* **Problem**
Write the listing below out again in full, dropping its pictures.

* **Source data**
----

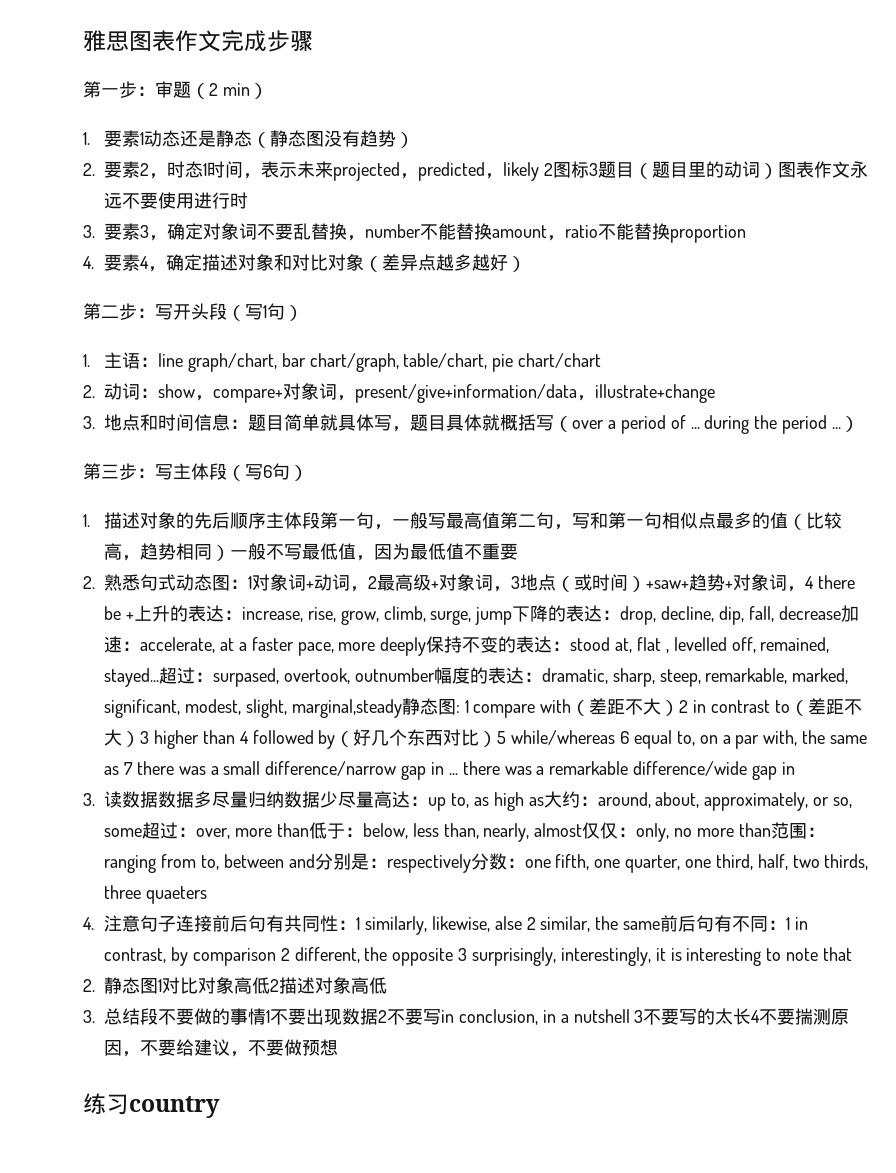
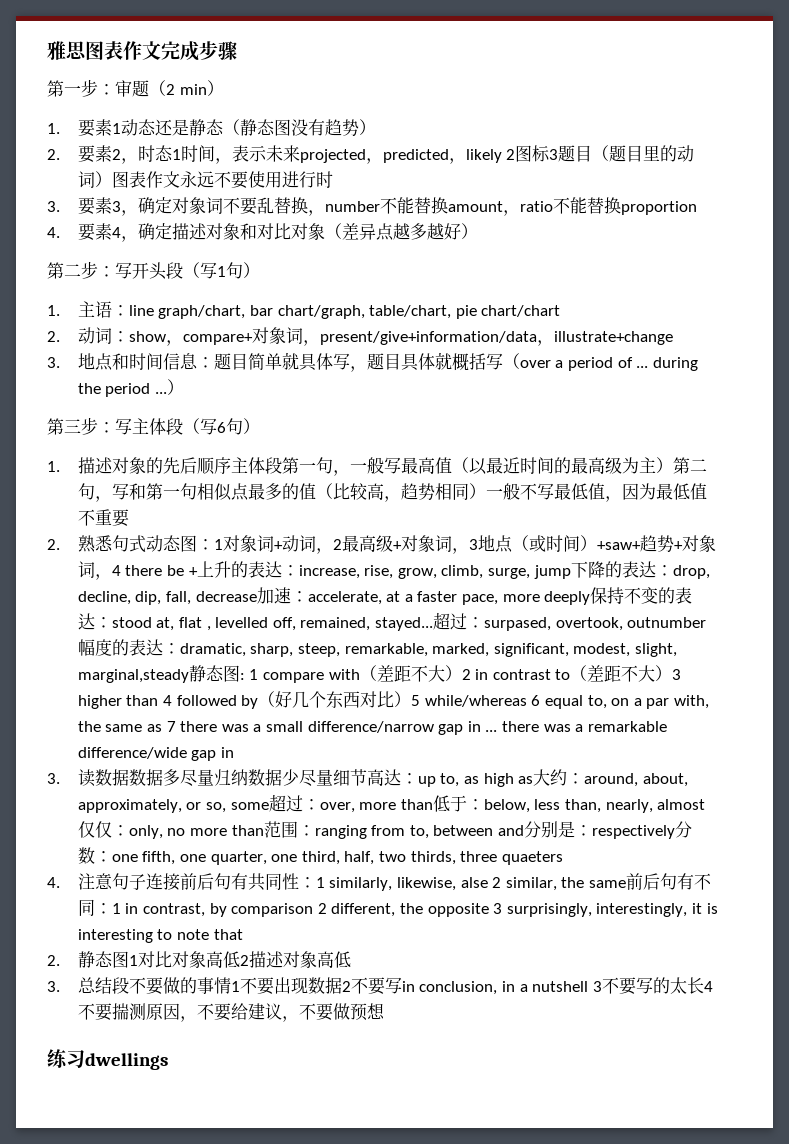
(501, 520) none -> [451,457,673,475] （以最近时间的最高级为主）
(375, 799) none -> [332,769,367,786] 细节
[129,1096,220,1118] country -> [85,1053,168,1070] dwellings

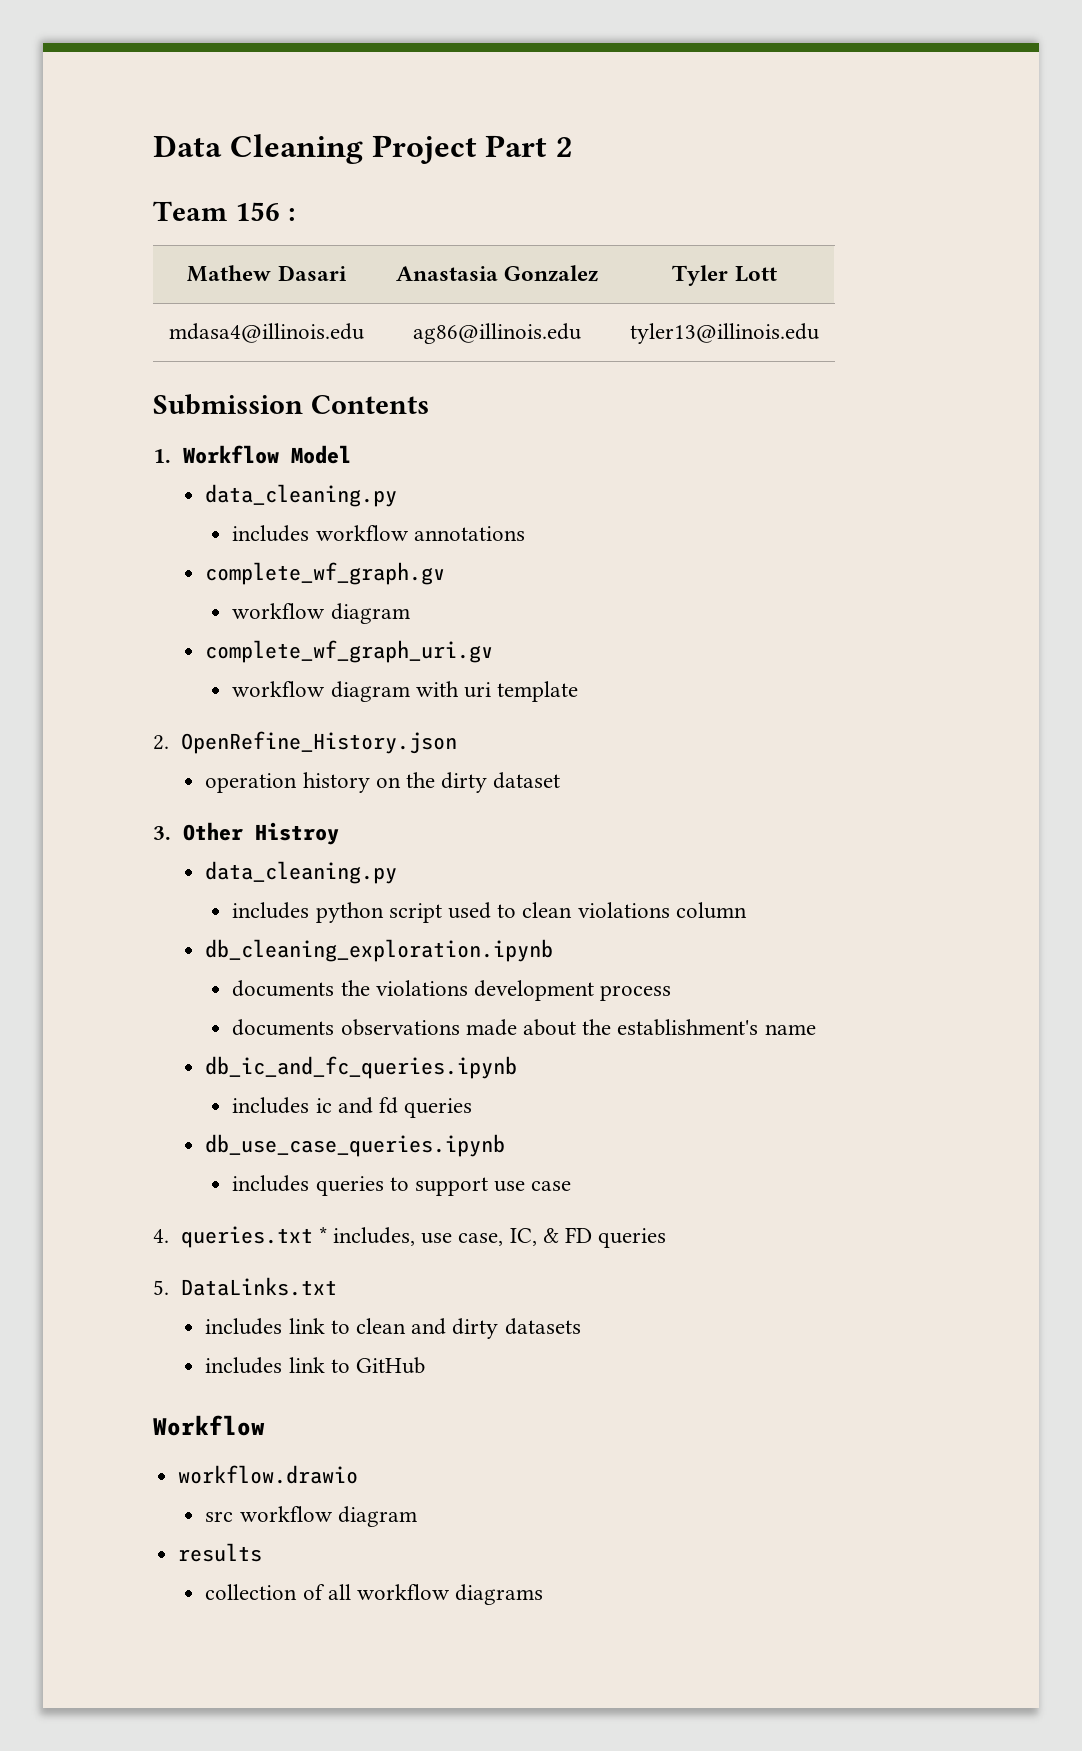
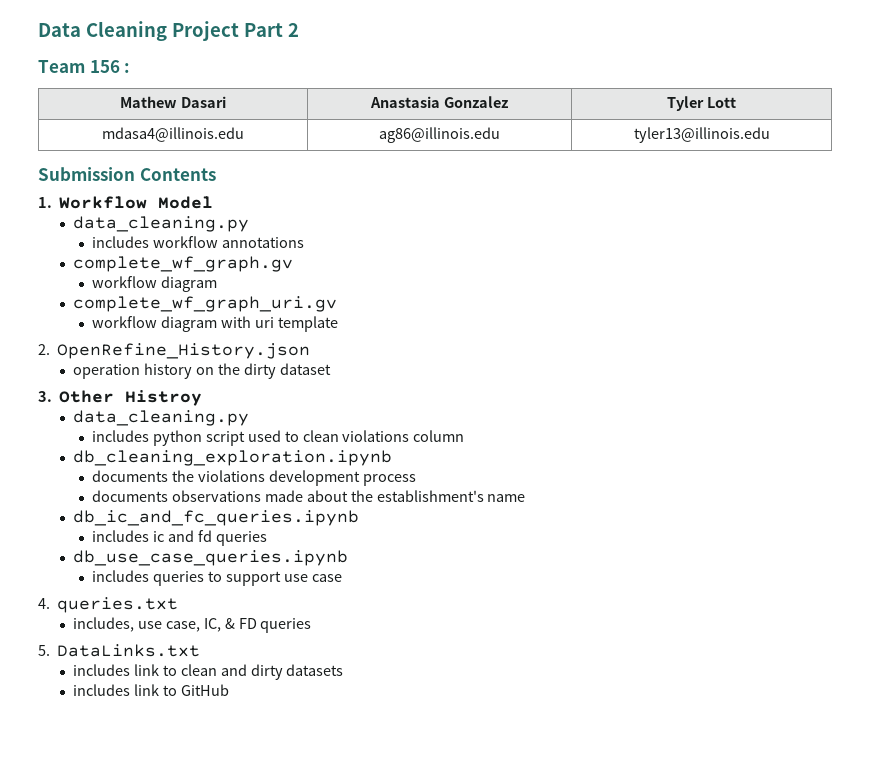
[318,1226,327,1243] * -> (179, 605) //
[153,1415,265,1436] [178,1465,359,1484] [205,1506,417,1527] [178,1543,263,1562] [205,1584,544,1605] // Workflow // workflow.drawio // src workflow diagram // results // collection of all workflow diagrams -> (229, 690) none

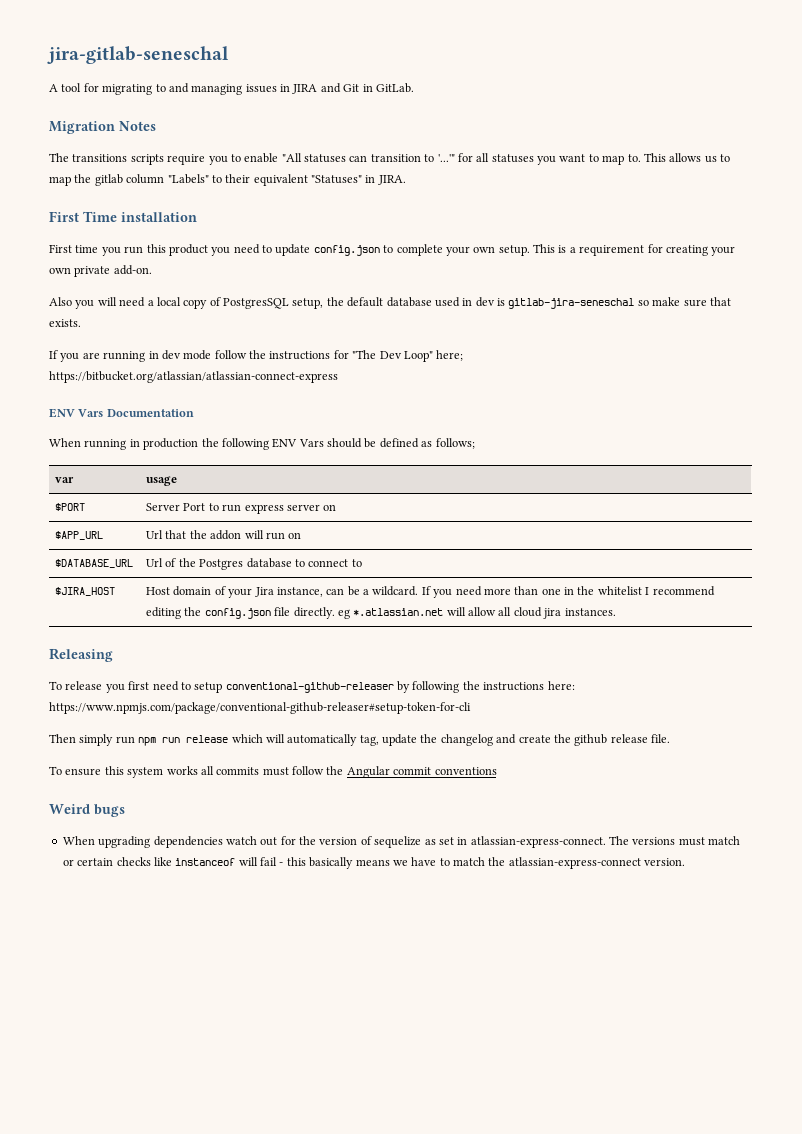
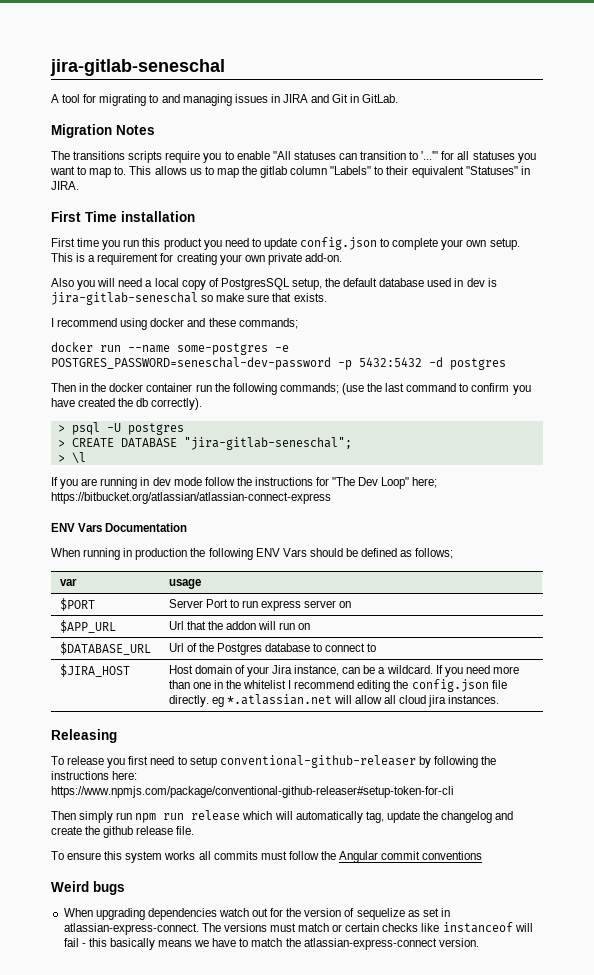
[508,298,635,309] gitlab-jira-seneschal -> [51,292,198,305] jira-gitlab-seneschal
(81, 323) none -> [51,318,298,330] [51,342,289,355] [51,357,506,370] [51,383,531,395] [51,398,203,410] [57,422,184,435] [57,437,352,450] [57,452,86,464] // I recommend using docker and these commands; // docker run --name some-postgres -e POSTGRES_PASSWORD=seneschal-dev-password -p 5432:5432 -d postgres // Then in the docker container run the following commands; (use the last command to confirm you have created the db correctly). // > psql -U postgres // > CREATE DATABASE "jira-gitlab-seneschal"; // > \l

----

* **Exercise result**
(501, 520) none -> [451,457,673,475] （以最近时间的最高级为主）
(375, 799) none -> [332,769,367,786] 细节
[129,1096,220,1118] country -> [85,1053,168,1070] dwellings

[318,1226,327,1243] * -> (179, 605) //
[153,1415,265,1436] [178,1465,359,1484] [205,1506,417,1527] [178,1543,263,1562] [205,1584,544,1605] // Workflow // workflow.drawio // src workflow diagram // results // collection of all workflow diagrams -> (229, 690) none

[508,298,635,309] gitlab-jira-seneschal -> [51,292,198,305] jira-gitlab-seneschal
(81, 323) none -> [51,318,298,330] [51,342,289,355] [51,357,506,370] [51,383,531,395] [51,398,203,410] [57,422,184,435] [57,437,352,450] [57,452,86,464] // I recommend using docker and these commands; // docker run --name some-postgres -e POSTGRES_PASSWORD=seneschal-dev-password -p 5432:5432 -d postgres // Then in the docker container run the following commands; (use the last command to confirm you have created the db correctly). // > psql -U postgres // > CREATE DATABASE "jira-gitlab-seneschal"; // > \l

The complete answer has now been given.